## What you have to do
Return the records below exactly; pictures stay out.

## Task inputs

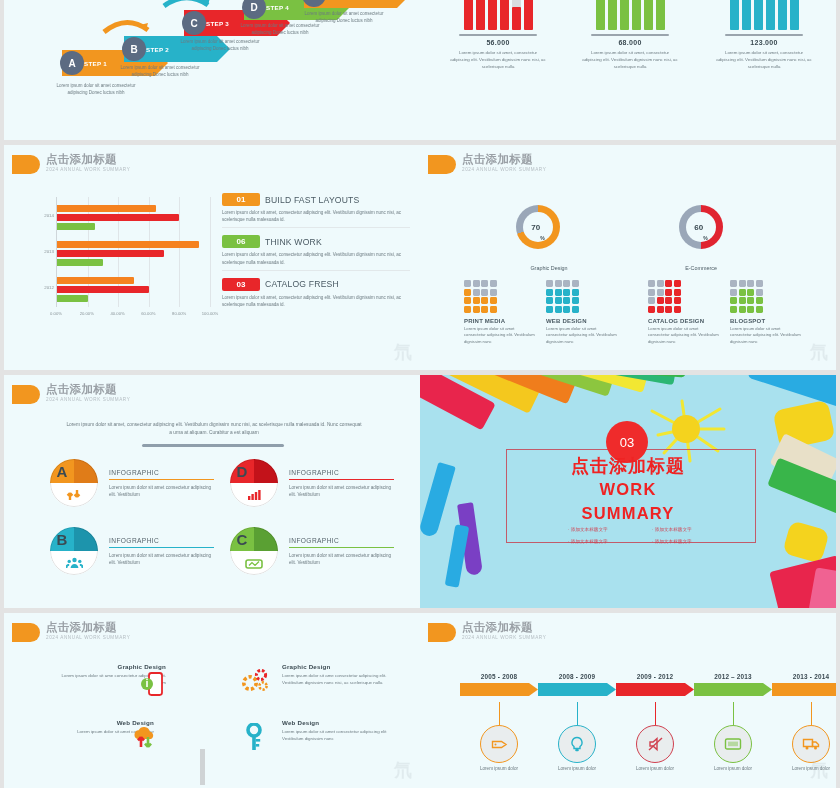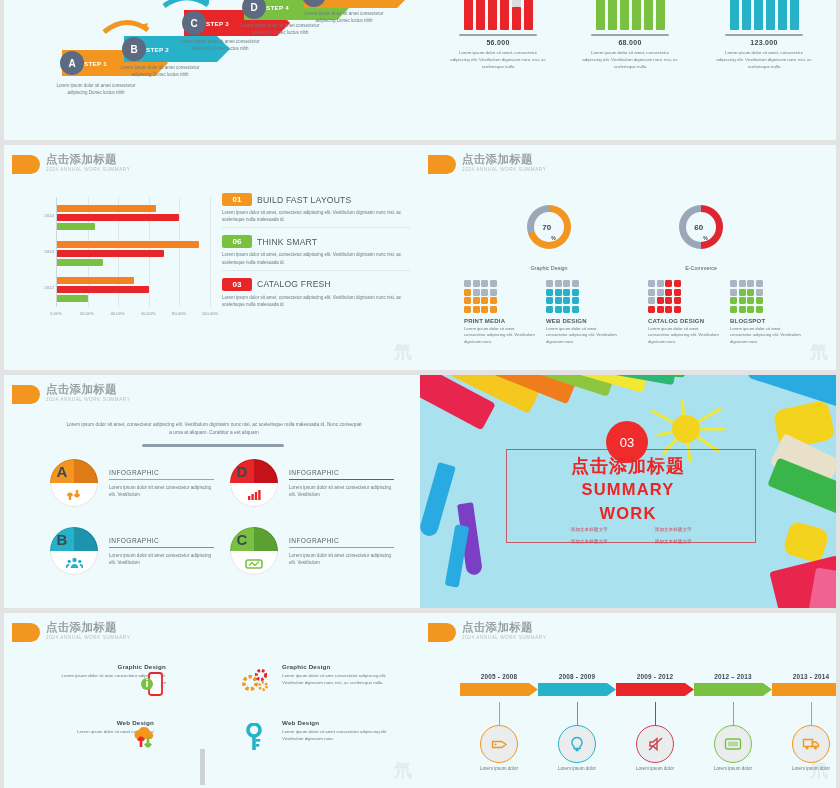--- a/index.html
+++ b/index.html
@@ -61,21 +61,21 @@
   .hb-plot{position:absolute;left:24px;top:0;right:0;bottom:18px;border-left:1px solid #cfd6da;}
   .hb-plot .gl{position:absolute;top:0;bottom:0;width:1px;background:#dfe5e8;}
   .hb-grp{position:absolute;left:0;right:0;display:flex;flex-direction:column;justify-content:center;gap:2px;}
   .hb{height:7px;border-radius:0 1px 1px 0;}
   .hb-ylab{position:absolute;left:0;width:22px;text-align:right;font-size:4.4px;color:#8a9499;}
   .hb-x{position:absolute;left:24px;right:0;bottom:4px;height:10px;}
   .hb-x span{position:absolute;font-size:4.2px;color:#8a9499;transform:translateX(-50%);white-space:nowrap;}
   .feat{position:absolute;left:218px;top:48px;width:188px;}
   .feat .row{margin-bottom:7px;}
   .feat .ttl{display:flex;align-items:center;gap:5px;}
-  .feat .num{width:30px;height:13px;border-radius:2px;color:#fff;font-size:8px;font-weight:bold;
+  .feat .num{width:38px;height:13px;border-radius:2px;color:#fff;font-size:8px;font-weight:bold;
     display:flex;align-items:center;justify-content:center;}
   .feat .tx{font-size:8.6px;color:#4a5a63;letter-spacing:.2px;}
   .feat .bd{font-size:4.5px;line-height:7.2px;color:#6c7a80;margin-top:3px;border-bottom:1px solid #e2e8ea;padding-bottom:4px;}
 
   
   .donut{position:absolute;width:44px;height:44px;border-radius:50%;display:flex;align-items:center;justify-content:center;}
   .donut .hole{width:30px;height:30px;border-radius:50%;background:#effafc;display:flex;align-items:center;justify-content:center;}
   .donut .pv{font-size:8px;font-weight:bold;color:#3b4a52;}
   .dlab{position:absolute;width:110px;text-align:center;font-size:5.4px;color:#4a5a63;}
   .dg{position:absolute;}
@@ -308,21 +308,21 @@
         <div class="row">
           <div class="ttl">
             <div class="num" style="background:#f2961f">01</div>
             <div class="tx">BUILD FAST LAYOUTS</div>
           </div>
           <div class="bd">Lorem ipsum dolor sit amet, consectetur adipiscing elit. Vestibulum dignissim nunc nisi, ac scelerisque nulla malesuada id.</div>
         </div>
         <div class="row">
           <div class="ttl">
             <div class="num" style="background:#7ac142">06</div>
-            <div class="tx">THINK SMART</div>
+            <div class="tx">THINK WORK</div>
           </div>
           <div class="bd">Lorem ipsum dolor sit amet, consectetur adipiscing elit. Vestibulum dignissim nunc nisi, ac scelerisque nulla malesuada id.</div>
         </div>
         <div class="row">
           <div class="ttl">
             <div class="num" style="background:#e8262a">03</div>
             <div class="tx">CATALOG FRESH</div>
           </div>
           <div class="bd" style="border:none">Lorem ipsum dolor sit amet, consectetur adipiscing elit. Vestibulum dignissim nunc nisi, ac scelerisque nulla malesuada id.</div>
         </div>
@@ -334,21 +334,21 @@
   <div class="slide s4 right">
     <div class="inner">
       <div class="hdr">
         <div class="tag"></div>
         <div class="htxt">
           <div class="h1">点击添加标题</div>
           <div class="h2">2024 ANNUAL  WORK SUMMARY</div>
         </div>
       </div>
 
-      <div class="donut" style="left:107px;top:60px;background:conic-gradient(#f2961f 0 70%, #9aa7b8 70% 100%)">
+      <div class="donut" style="left:96px;top:60px;background:conic-gradient(#f2961f 0 70%, #9aa7b8 70% 100%)">
         <div class="hole">
             <div class="pv">70</div>
             <div class="pv" style="font-size:5px;align-self:flex-end;padding-bottom:1px">%</div>
           </div>
       </div>
       <div class="dlab" style="left:74px;top:120px">Graphic Design</div>
 
       <div class="donut" style="left:259px;top:60px;background:conic-gradient(#e02430 0 50%, #9aa7b8 50% 100%)">
         <div class="hole">
             <div class="pv">60</div>
@@ -578,22 +578,22 @@
       </svg>
 
       <div class="cov-box"></div>
       <div class="cov-badge">03</div>
       <div class="cov-bul" style="left:148px">· <span>添加文本标题文字</span></div>
       <div class="cov-bul" style="left:232px">· <span>添加文本标题文字</span></div>
       <div class="cov-bul" style="left:148px;top:164px">· <span>添加文本标题文字</span></div>
       <div class="cov-bul" style="left:232px;top:164px">· <span>添加文本标题文字</span></div>
       <div class="cov-title">
         <div class="cn">点击添加标题</div>
+        <div class="en">WORK</div>
         <div class="en">SUMMARY</div>
-        <div class="en">WORK</div>
       </div>
     </div>
   </div>
 
   <div class="slide s7 left">
     <div class="inner">
       <div class="hdr">
         <div class="tag"></div>
         <div class="htxt">
           <div class="h1">点击添加标题</div>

## Written response
--- a/index.html
+++ b/index.html
@@ -61,21 +61,21 @@
   .hb-plot{position:absolute;left:24px;top:0;right:0;bottom:18px;border-left:1px solid #cfd6da;}
   .hb-plot .gl{position:absolute;top:0;bottom:0;width:1px;background:#dfe5e8;}
   .hb-grp{position:absolute;left:0;right:0;display:flex;flex-direction:column;justify-content:center;gap:2px;}
   .hb{height:7px;border-radius:0 1px 1px 0;}
   .hb-ylab{position:absolute;left:0;width:22px;text-align:right;font-size:4.4px;color:#8a9499;}
   .hb-x{position:absolute;left:24px;right:0;bottom:4px;height:10px;}
   .hb-x span{position:absolute;font-size:4.2px;color:#8a9499;transform:translateX(-50%);white-space:nowrap;}
   .feat{position:absolute;left:218px;top:48px;width:188px;}
   .feat .row{margin-bottom:7px;}
   .feat .ttl{display:flex;align-items:center;gap:5px;}
-  .feat .num{width:30px;height:13px;border-radius:2px;color:#fff;font-size:8px;font-weight:bold;
+  .feat .num{width:38px;height:13px;border-radius:2px;color:#fff;font-size:8px;font-weight:bold;
     display:flex;align-items:center;justify-content:center;}
   .feat .tx{font-size:8.6px;color:#4a5a63;letter-spacing:.2px;}
   .feat .bd{font-size:4.5px;line-height:7.2px;color:#6c7a80;margin-top:3px;border-bottom:1px solid #e2e8ea;padding-bottom:4px;}
 
   
   .donut{position:absolute;width:44px;height:44px;border-radius:50%;display:flex;align-items:center;justify-content:center;}
   .donut .hole{width:30px;height:30px;border-radius:50%;background:#effafc;display:flex;align-items:center;justify-content:center;}
   .donut .pv{font-size:8px;font-weight:bold;color:#3b4a52;}
   .dlab{position:absolute;width:110px;text-align:center;font-size:5.4px;color:#4a5a63;}
   .dg{position:absolute;}
@@ -308,21 +308,21 @@
         <div class="row">
           <div class="ttl">
             <div class="num" style="background:#f2961f">01</div>
             <div class="tx">BUILD FAST LAYOUTS</div>
           </div>
           <div class="bd">Lorem ipsum dolor sit amet, consectetur adipiscing elit. Vestibulum dignissim nunc nisi, ac scelerisque nulla malesuada id.</div>
         </div>
         <div class="row">
           <div class="ttl">
             <div class="num" style="background:#7ac142">06</div>
-            <div class="tx">THINK SMART</div>
+            <div class="tx">THINK WORK</div>
           </div>
           <div class="bd">Lorem ipsum dolor sit amet, consectetur adipiscing elit. Vestibulum dignissim nunc nisi, ac scelerisque nulla malesuada id.</div>
         </div>
         <div class="row">
           <div class="ttl">
             <div class="num" style="background:#e8262a">03</div>
             <div class="tx">CATALOG FRESH</div>
           </div>
           <div class="bd" style="border:none">Lorem ipsum dolor sit amet, consectetur adipiscing elit. Vestibulum dignissim nunc nisi, ac scelerisque nulla malesuada id.</div>
         </div>
@@ -334,21 +334,21 @@
   <div class="slide s4 right">
     <div class="inner">
       <div class="hdr">
         <div class="tag"></div>
         <div class="htxt">
           <div class="h1">点击添加标题</div>
           <div class="h2">2024 ANNUAL  WORK SUMMARY</div>
         </div>
       </div>
 
-      <div class="donut" style="left:107px;top:60px;background:conic-gradient(#f2961f 0 70%, #9aa7b8 70% 100%)">
+      <div class="donut" style="left:96px;top:60px;background:conic-gradient(#f2961f 0 70%, #9aa7b8 70% 100%)">
         <div class="hole">
             <div class="pv">70</div>
             <div class="pv" style="font-size:5px;align-self:flex-end;padding-bottom:1px">%</div>
           </div>
       </div>
       <div class="dlab" style="left:74px;top:120px">Graphic Design</div>
 
       <div class="donut" style="left:259px;top:60px;background:conic-gradient(#e02430 0 50%, #9aa7b8 50% 100%)">
         <div class="hole">
             <div class="pv">60</div>
@@ -578,22 +578,22 @@
       </svg>
 
       <div class="cov-box"></div>
       <div class="cov-badge">03</div>
       <div class="cov-bul" style="left:148px">· <span>添加文本标题文字</span></div>
       <div class="cov-bul" style="left:232px">· <span>添加文本标题文字</span></div>
       <div class="cov-bul" style="left:148px;top:164px">· <span>添加文本标题文字</span></div>
       <div class="cov-bul" style="left:232px;top:164px">· <span>添加文本标题文字</span></div>
       <div class="cov-title">
         <div class="cn">点击添加标题</div>
+        <div class="en">WORK</div>
         <div class="en">SUMMARY</div>
-        <div class="en">WORK</div>
       </div>
     </div>
   </div>
 
   <div class="slide s7 left">
     <div class="inner">
       <div class="hdr">
         <div class="tag"></div>
         <div class="htxt">
           <div class="h1">点击添加标题</div>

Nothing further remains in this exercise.